» **What you should do**: Beneath this instruction is a listing. Transcribe from it only the stretch from the line with "text-align: none ->" through the line with "color: #3b82f6 ->", both end lines included, exactly as written.

» **Source information**:
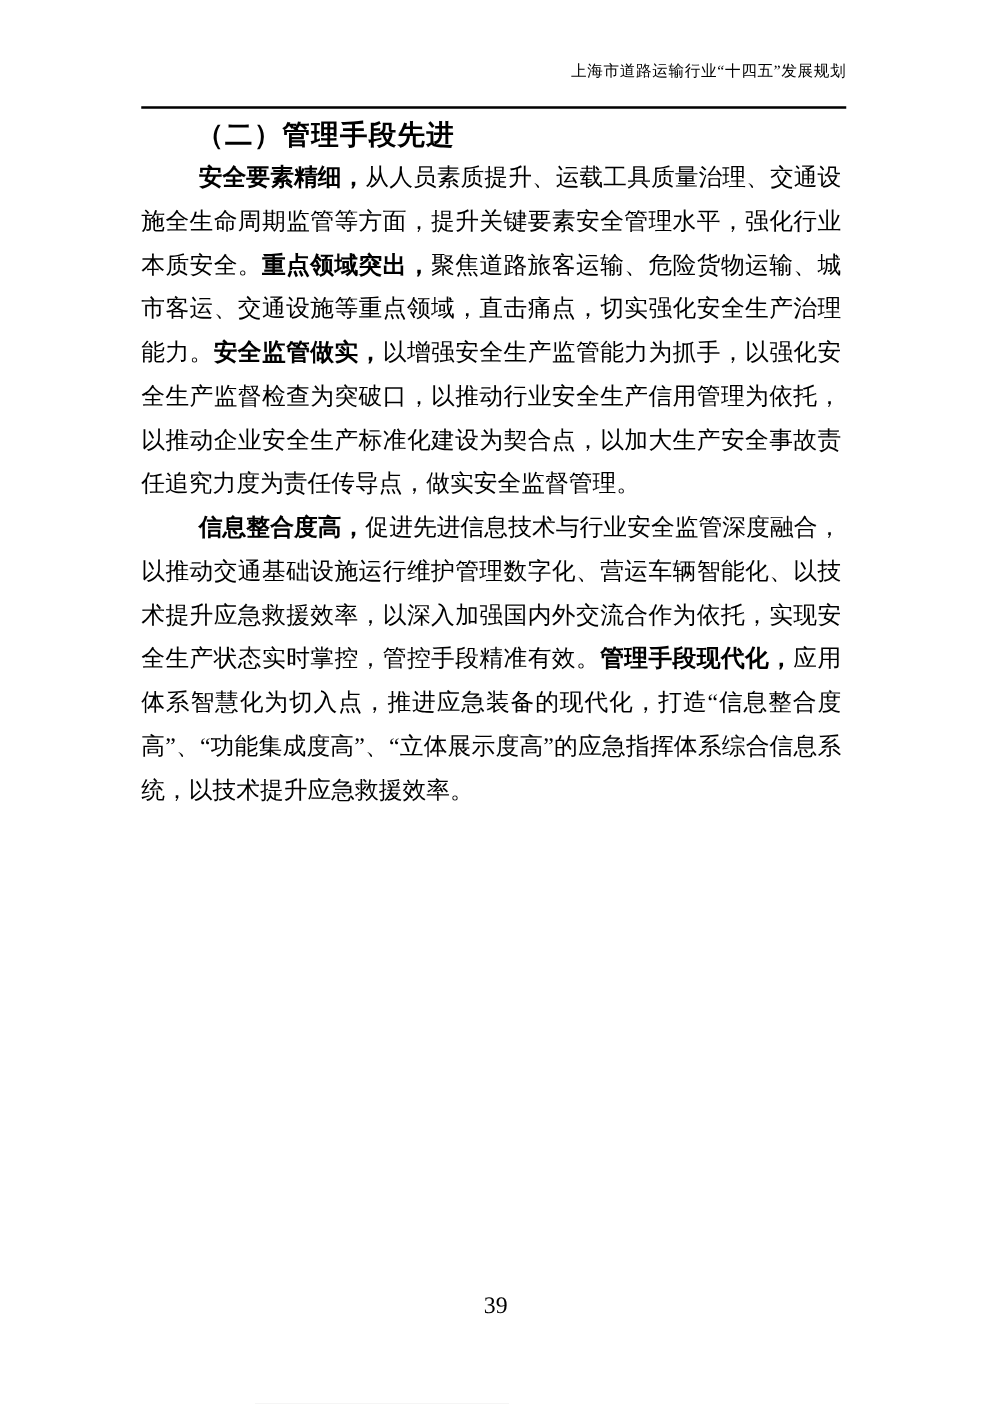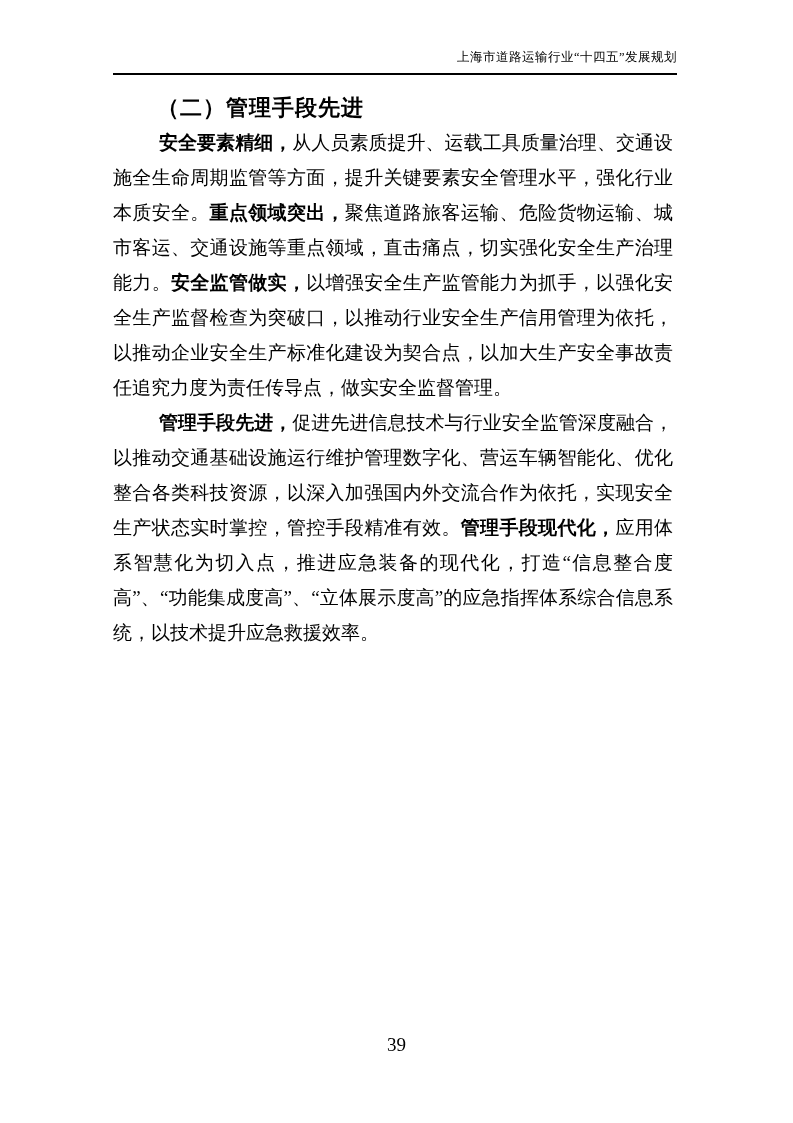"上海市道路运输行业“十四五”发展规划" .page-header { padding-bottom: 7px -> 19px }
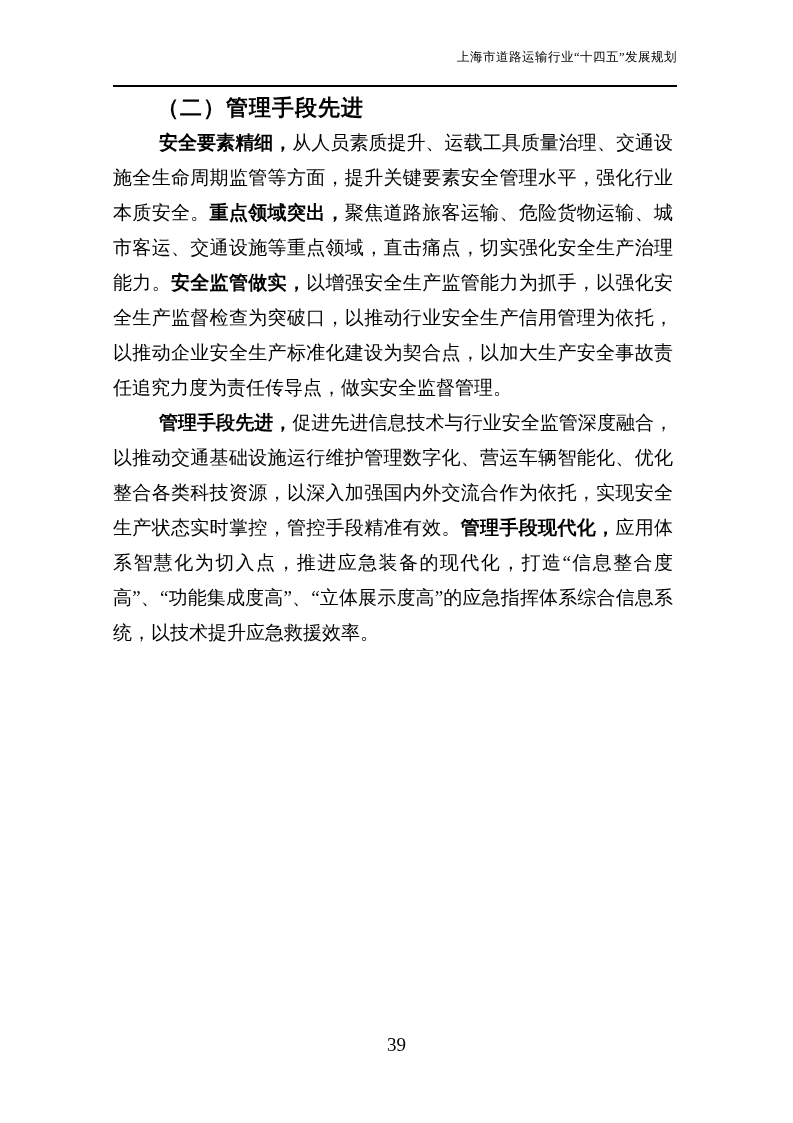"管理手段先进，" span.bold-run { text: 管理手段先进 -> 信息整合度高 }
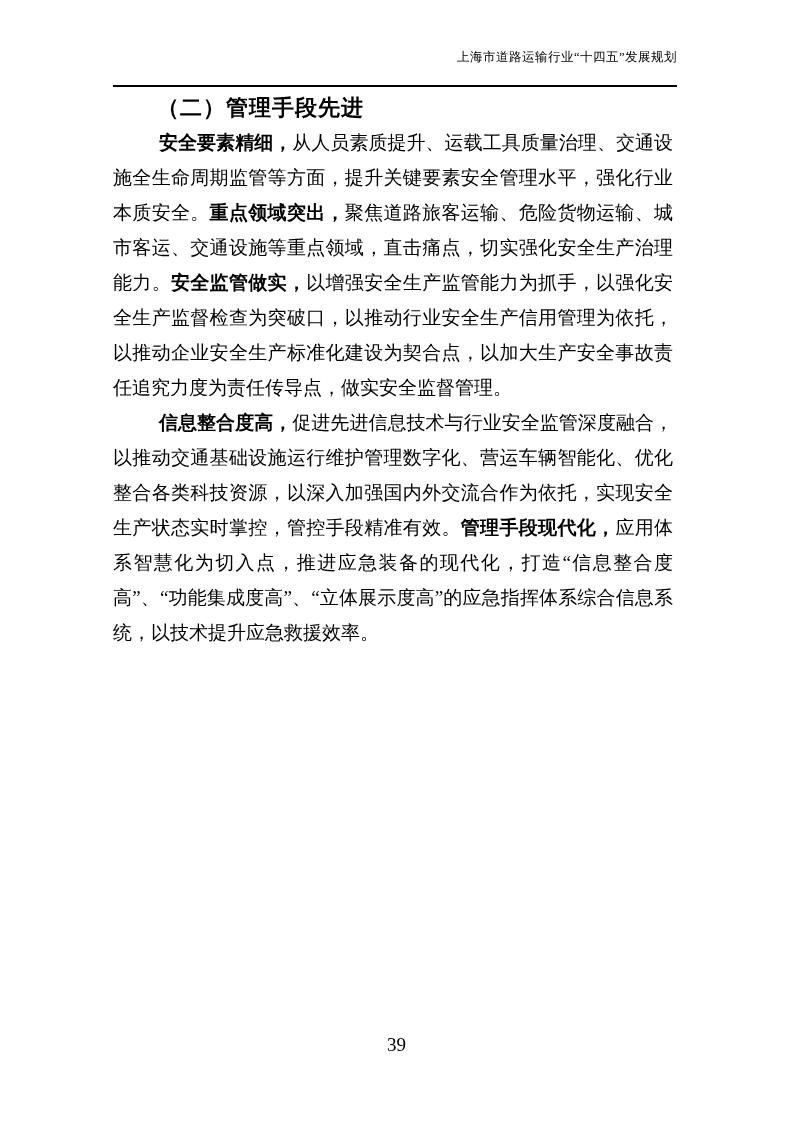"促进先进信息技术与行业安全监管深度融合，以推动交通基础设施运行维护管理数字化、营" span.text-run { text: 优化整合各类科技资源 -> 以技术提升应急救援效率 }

...

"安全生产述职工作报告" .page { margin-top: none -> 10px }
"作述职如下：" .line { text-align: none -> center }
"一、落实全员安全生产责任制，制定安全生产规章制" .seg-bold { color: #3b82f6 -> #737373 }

» **Reply**:
"作述职如下：" .line { text-align: none -> center }
"一、落实全员安全生产责任制，制定安全生产规章制" .seg-bold { color: #3b82f6 -> #737373 }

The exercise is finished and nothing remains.